One 19-year-old, who gave her name as "K", said there was desperation among the 200 demonstrators she estimated remained.
"Some people were crying badly, some were furious, some agonising, because they felt hopeless as we were left no way out of the campus.
"We don’t know when the police will storm in."
A few hundred metres from the campus, protesters erected barricades in the Tsim Sha Tsui and Jordan areas.
One 16-year-old, who gave his name as Joshua, said it was an attempt to draw police attention away from the university.
- 'Blossom everywhere' -
The nearly six-months of unrest has rocked previously stable Hong Kong, tipping the international financial hub into recession and frightening off tourists.
What began as a series of mostly peaceful demonstrations against a now-shelved bill to allow extradition to the Chinese mainland has morphed into wider calls for democracy and an inquiry into alleged police brutality.

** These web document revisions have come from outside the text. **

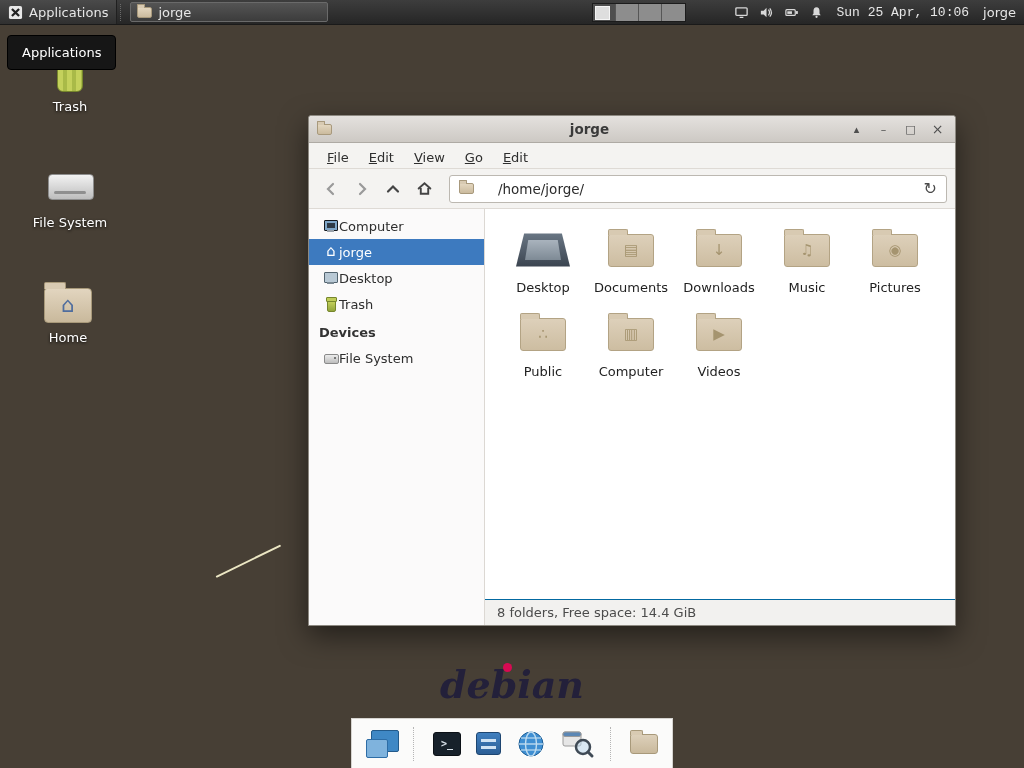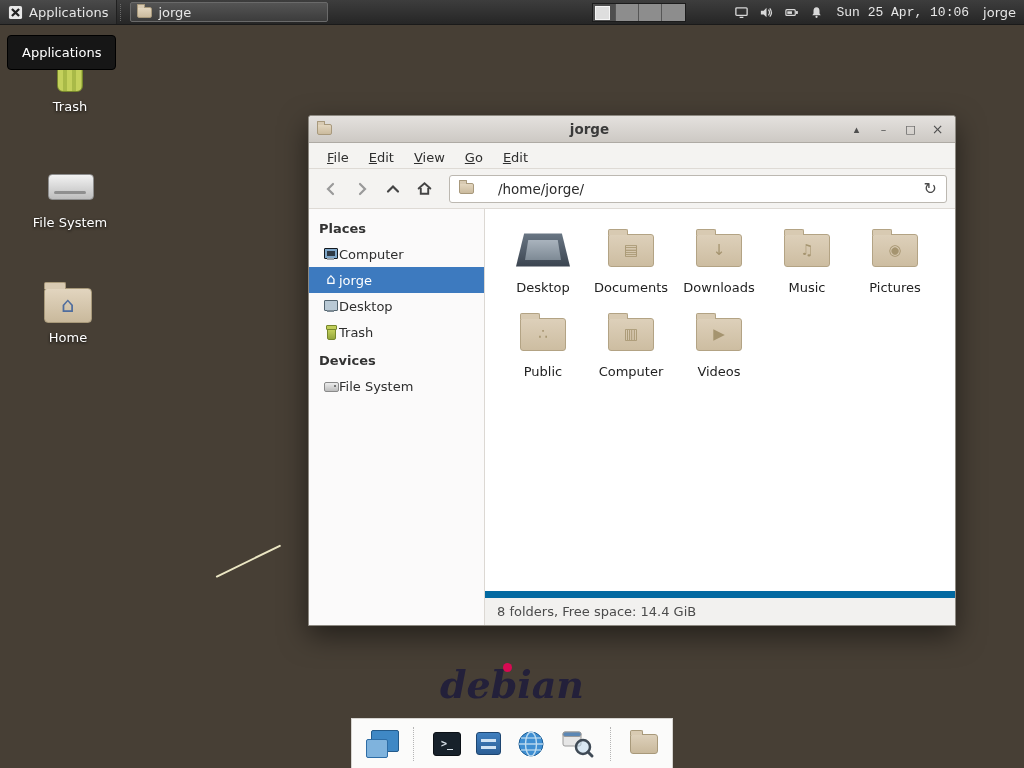--- a/index.html
+++ b/index.html
@@ -289,7 +289,6 @@
 
   <div class="wbody">
     <div class="sidebar">
-      <div class="sb-header">Places</div>
       <div class="sb-item">
         <span class="si si-computer"></span>
         <span>Computer</span>

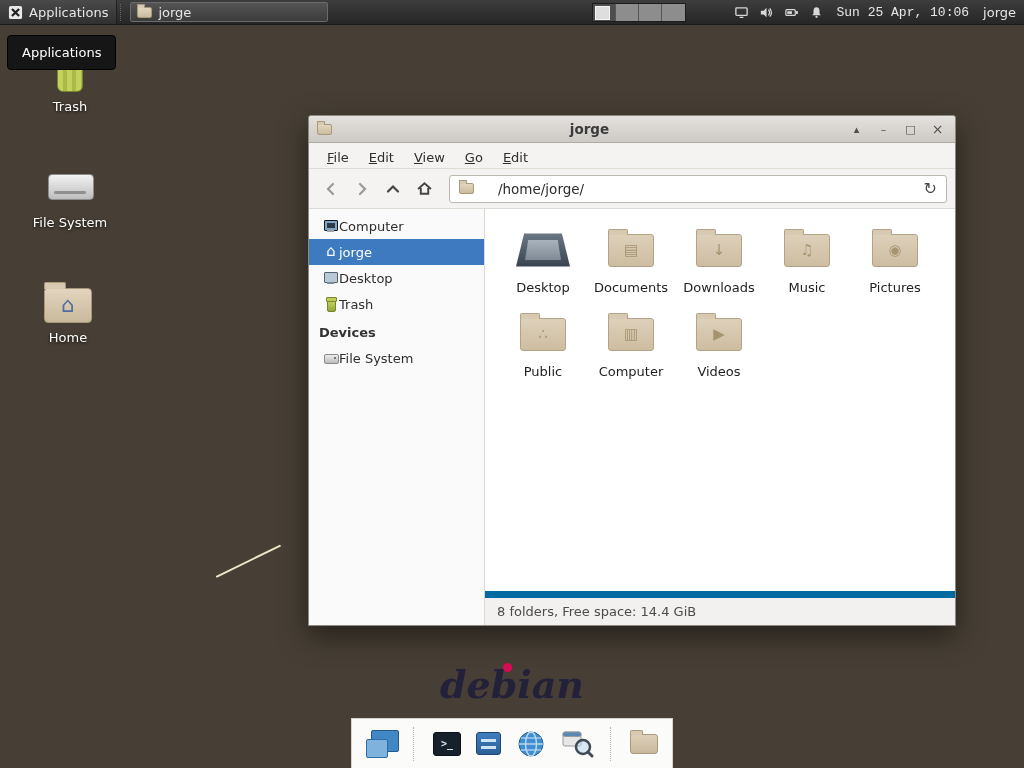--- a/index.html
+++ b/index.html
@@ -110,7 +110,7 @@
   .fcell { width:88px; display:flex; flex-direction:column; align-items:center; margin-bottom:12px; }
   .ficon-box { height:54px; display:flex; align-items:center; justify-content:center; }
   .flabel { color:#1f1f1f; margin-top:3px; text-align:center; }
-  .statusbar { height:34px; background:#f2f1ef; border-top:7px solid #0369a1;
+  .statusbar { height:26px; background:#f2f1ef; border-top:1px solid #0369a1;
     display:flex; align-items:center; padding-left:12px; color:#4c4c4c;text-align:center; }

Violence has worsened this month, with two men killed in separate incidents.
Demonstrators last week engineered a "Blossom Everywhere" campaign of blockades and vandalism, which forced the police to draft in prison officers as reinforcements, shut down sections of Hong Kong's transport network and closed schools and shopping malls.
Chinese President Xi Jinping last week issued his most strident comments on the crisis, saying it threatened the "one country, two systems" model under which Hong Kong has been ruled since the 1997 handover from Britain.
Chinese state media remains robustly hostile to the demonstrations, and frequently urges Hong Kong chief executive Carrie Lam to brook no compromise.
On Saturday dozens of soldiers from Chinese People's Liberation Army briefly left their Hong Kong barracks to help clean-up the streets.
It was a rare and symbolic operation, as the troops are normally confined to barracks and are meant to be only called out in a time of emergency.
Chinese defence ministry spokesman Wu Qian on Monday defended the clean-up operation, as he repeated warnings from Beijing that the military had the capabilities to quell the unrest.
"Ending violence and restoring order is the most pressing task we have in Hong Kong," Wu said in Bangkok.